--- Exercise goal ---
In full and without alteration, print the records below, minus any images.

--- Data section ---
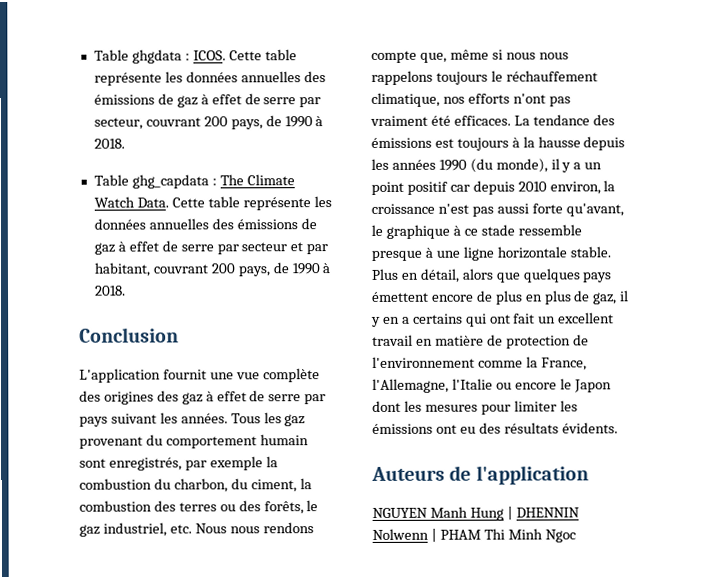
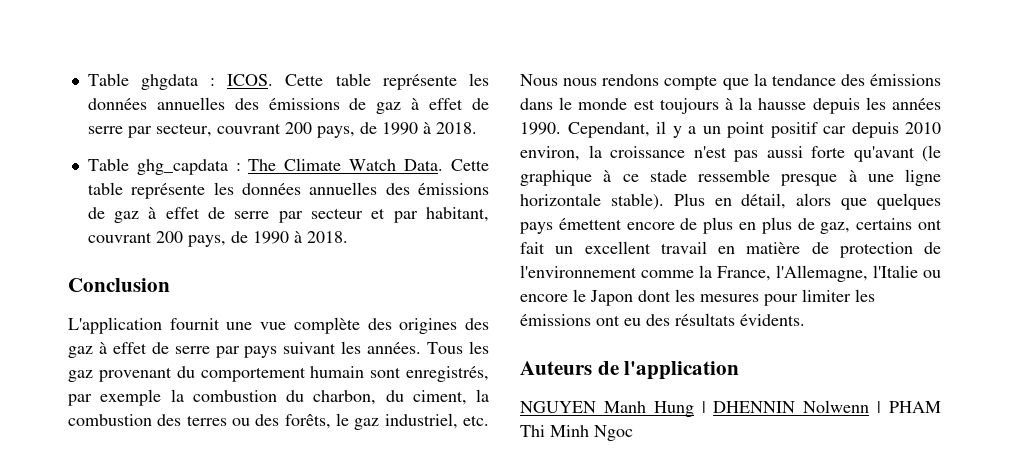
[419,49,569,63] [371,70,598,85] [371,92,571,107] [370,114,615,126] [371,137,432,148] que, même si nous nous rappelons toujours le réchauffement climatique, nos efforts n'ont pas vraiment été efficaces. La tendance des émissions -> [722,73,941,90] [520,97,628,110] que la tendance des émissions dans le monde
[438,158,548,173] 1990 (du monde), -> [520,122,650,138] 1990. Cependant,
[565,203,624,217] [371,224,383,236] qu'avant, le -> [853,145,941,162] qu'avant (le
[569,246,611,258] stable. -> [610,193,664,210] stable).
[620,290,630,302] [371,313,487,327] il y en a certains qui -> [856,218,913,230] certains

--- Task result ---
[419,49,569,63] [371,70,598,85] [371,92,571,107] [370,114,615,126] [371,137,432,148] que, même si nous nous rappelons toujours le réchauffement climatique, nos efforts n'ont pas vraiment été efficaces. La tendance des émissions -> [722,73,941,90] [520,97,628,110] que la tendance des émissions dans le monde
[438,158,548,173] 1990 (du monde), -> [520,122,650,138] 1990. Cependant,
[565,203,624,217] [371,224,383,236] qu'avant, le -> [853,145,941,162] qu'avant (le
[569,246,611,258] stable. -> [610,193,664,210] stable).
[620,290,630,302] [371,313,487,327] il y en a certains qui -> [856,218,913,230] certains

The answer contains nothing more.